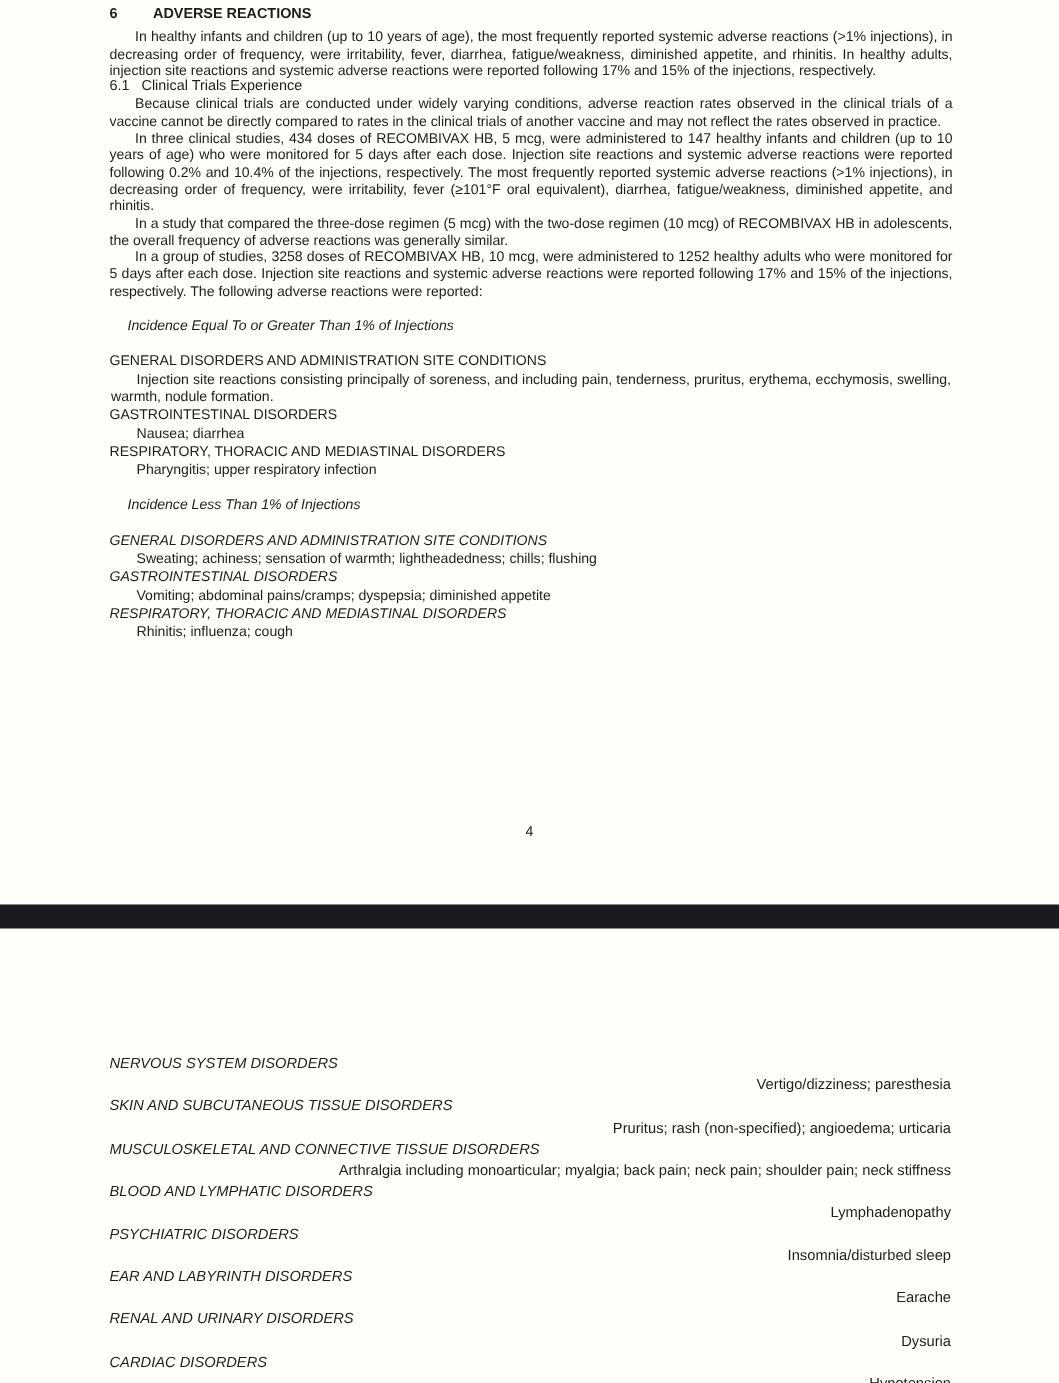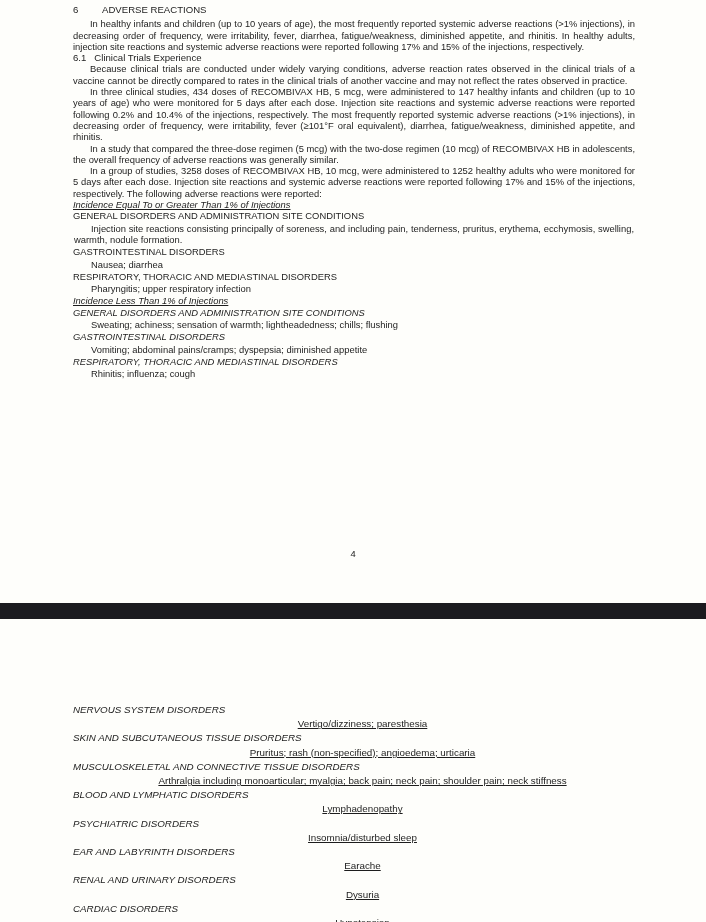--- a/index.html
+++ b/index.html
@@ -20,40 +20,39 @@
   
   .page1-content {
     position: absolute;
     left: 73px;
     top: 4px;
     width: 562px;
     font-size: 9.4px;
     line-height: 11.3px;
   }
   .section-heading {
-    font-weight: normal;
+    font-weight: bold;
     font-size: 9.6px;
     margin: 0 0 3px 0;
   }
   .section-heading .sec-num { display: inline-block; width: 29px; }
   .subsection-heading {
     font-weight: normal;
     font-size: 9.6px;
     margin: 0;
   }
   .subsection-heading .sub-num { display: inline-block; margin-right: 8px; }
   .para {
     margin: 0;
     text-align: justify;
     text-indent: 17px;
   }
   .incidence-heading {
-    margin: 0;
+    margin: 12px;
     font-style: italic;
-    text-decoration: underline;
   }
   .category {
     margin: 0;
   }
   .category.italic {
     font-style: italic;
   }
   .item-line {
     margin: 1px;
     text-align: justify;
@@ -84,21 +83,21 @@
   
   .page2-content {
     position: absolute;
     left: 73px;
     top: 703px;
     width: 562px;
     font-size: 9.8px;
     line-height: 13.2px;
   }
   .page2-content .category { font-style: italic; }
-  .page2-content .item-line { text-align: center; text-decoration: underline; }
+  .page2-content .item-line { text-align: right; }
 </style>
 </head>
 <body>
 
 <div class="page1-content">
 
   <p class="section-heading"><span class="sec-num">6</span><span>ADVERSE REACTIONS</span></p>
 
   <p class="para">In healthy infants and children (up to 10 years of age), the most frequently reported systemic adverse reactions (&gt;1% injections), in decreasing order of frequency, were irritability, fever, diarrhea, fatigue/weakness, diminished appetite, and rhinitis. In healthy adults, injection site reactions and systemic adverse reactions were reported following 17% and 15% of the injections, respectively.</p>
 

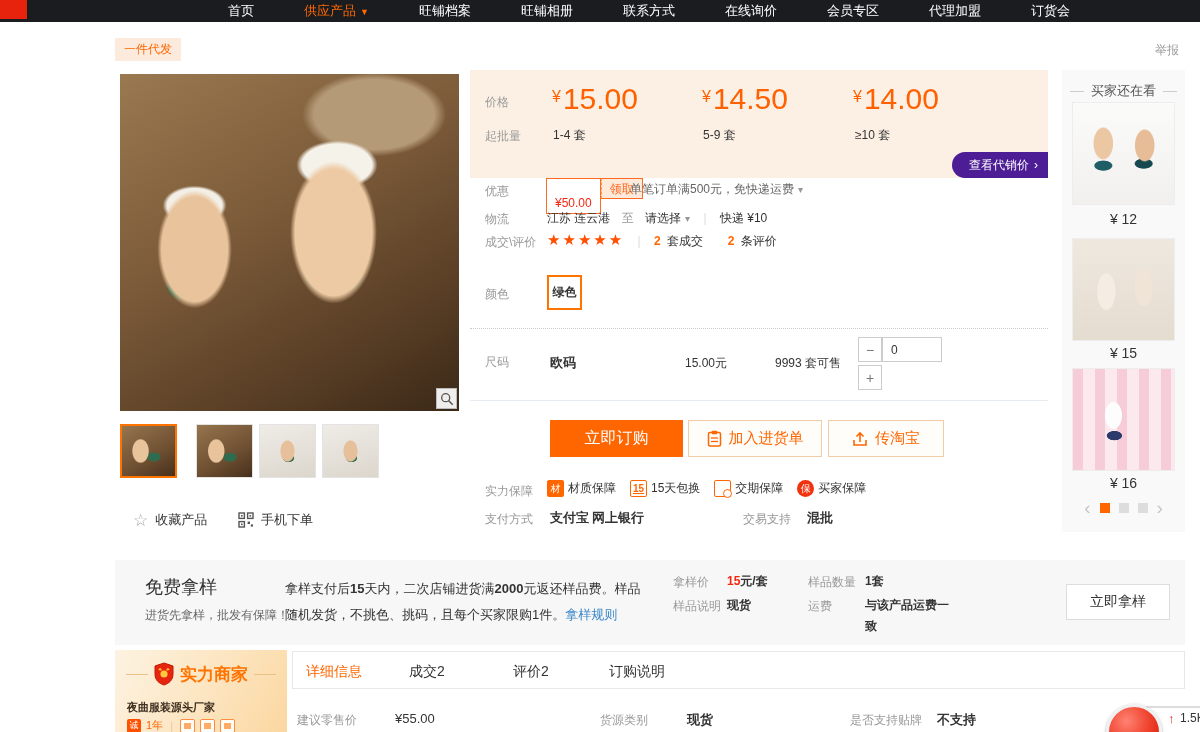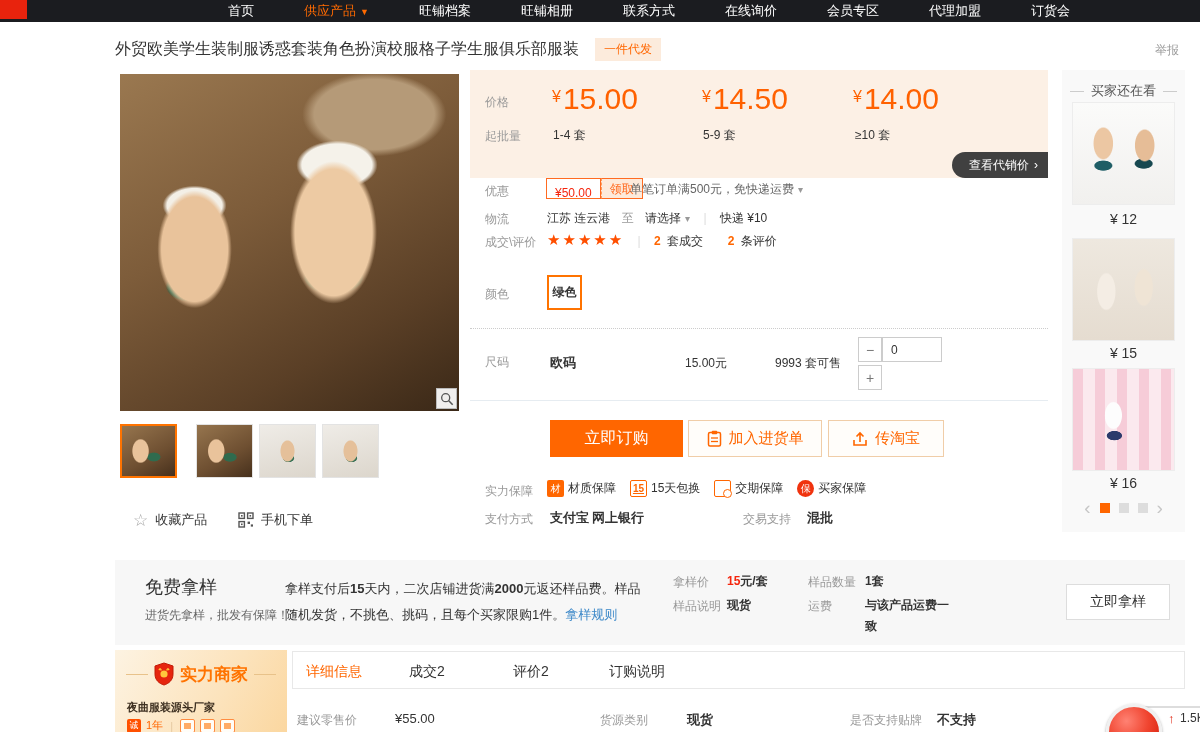--- a/index.html
+++ b/index.html
@@ -49,26 +49,26 @@
   .star-glyph { font-size:17px; color:#a8a8a8; line-height:1; }
 
   
   .detail { position:absolute; left:470px; top:70px; width:578px; height:470px; }
   .lbl { position:absolute; left:15px; font-size:12px; color:#999; white-space:nowrap; }
   .price-panel { position:absolute; left:0; top:0; width:578px; height:108px; background:#fcf0e5; }
   .tier { position:absolute; top:12px; color:#ff6100; white-space:nowrap; }
   .tier .cur { font-size:16px; vertical-align:7px; margin-right:2px; }
   .tier .num { font-size:30px; }
   .tqty { position:absolute; top:57px; font-size:12px; color:#333; white-space:nowrap; }
-  .consign { position:absolute; right:0; top:82px; height:26px; background:#404040; color:#fff; font-size:12px;
+  .consign { position:absolute; right:0; top:82px; height:26px; background:#4c1d95; color:#fff; font-size:12px;
              display:flex; align-items:center; padding:0 10px 0 17px; border-radius:13px 0 0 13px; cursor:pointer; text-decoration:none; white-space:nowrap; }
   .consign .arr { margin-left:5px; font-size:12px; }
 
   .coupon { position:absolute; left:76px; top:108px; display:inline-flex; height:21px; font-size:12px; cursor:pointer; }
-  .coupon .val { border:1px solid #ff6b21; color:#f5260e; background:#fff; padding:7px 8px; }
+  .coupon .val { border:1px solid #ff6b21; color:#f5260e; background:#fff; padding:17px 8px; }
   .coupon .act { border:1px solid #ff6b21; border-left:1px dashed #ff9b5e; color:#ff6b21; background:#fdeadb; padding:2px 8px;text-align:right; }
   .promo-desc { position:absolute; left:160px; top:111px; font-size:12px; color:#666; cursor:pointer; }
   .chev { color:#999; font-size:10px; margin-left:4px; }
   .rowtxt { position:absolute; font-size:12px; color:#333; white-space:nowrap; }
   .sep { color:#ddd; margin:0 10px; }
   .muted { color:#999; }
   .stars { color:#ff4f00; font-size:15px; letter-spacing:2px; }
   .cnt { color:#ff6600; font-weight:bold; margin-right:3px; }
   .swatch { position:absolute; left:77px; top:205px; width:35px; height:35px; border:2px solid #ff7300; background:#fff;
             display:flex; align-items:center; justify-content:center; font-size:12px; font-weight:bold; color:#333; cursor:pointer; }
@@ -177,21 +177,20 @@
     <a class="nav-item">旺铺相册</a>
     <a class="nav-item">联系方式</a>
     <a class="nav-item">在线询价</a>
     <a class="nav-item">会员专区</a>
     <a class="nav-item">代理加盟</a>
     <a class="nav-item">订货会</a>
   </div>
   <div class="corner-red"></div>
 
   <div class="titlebar">
-    <h1 class="prod-title">外贸欧美学生装制服诱惑套装角色扮演校服格子学生服俱乐部服装</h1>
     <span class="badge">一件代发</span>
   </div>
   <a class="report">举报</a>
 
   <div class="main-img">
     <div class="zoom-btn">
       <svg width="14" height="14" viewBox="0 0 16 16">
           <circle cx="6.5" cy="6.5" r="4.6" fill="none" stroke="#555" stroke-width="1.5"></circle>
           <line x1="10" y1="10" x2="14.5" y2="14.5" stroke="#555" stroke-width="1.8"></line>
         </svg>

::::::::

# YOUR OBJECTIVE:
Using the records above, report each line with the string "decoration".

# RESPONSE AREA:
-    text-decoration: underline;
-  .page2-content .item-line { text-align: center; text-decoration: underline; }
              display:flex; align-items:center; padding:0 10px 0 17px; border-radius:13px 0 0 13px; cursor:pointer; text-decoration:none; white-space:nowrap; }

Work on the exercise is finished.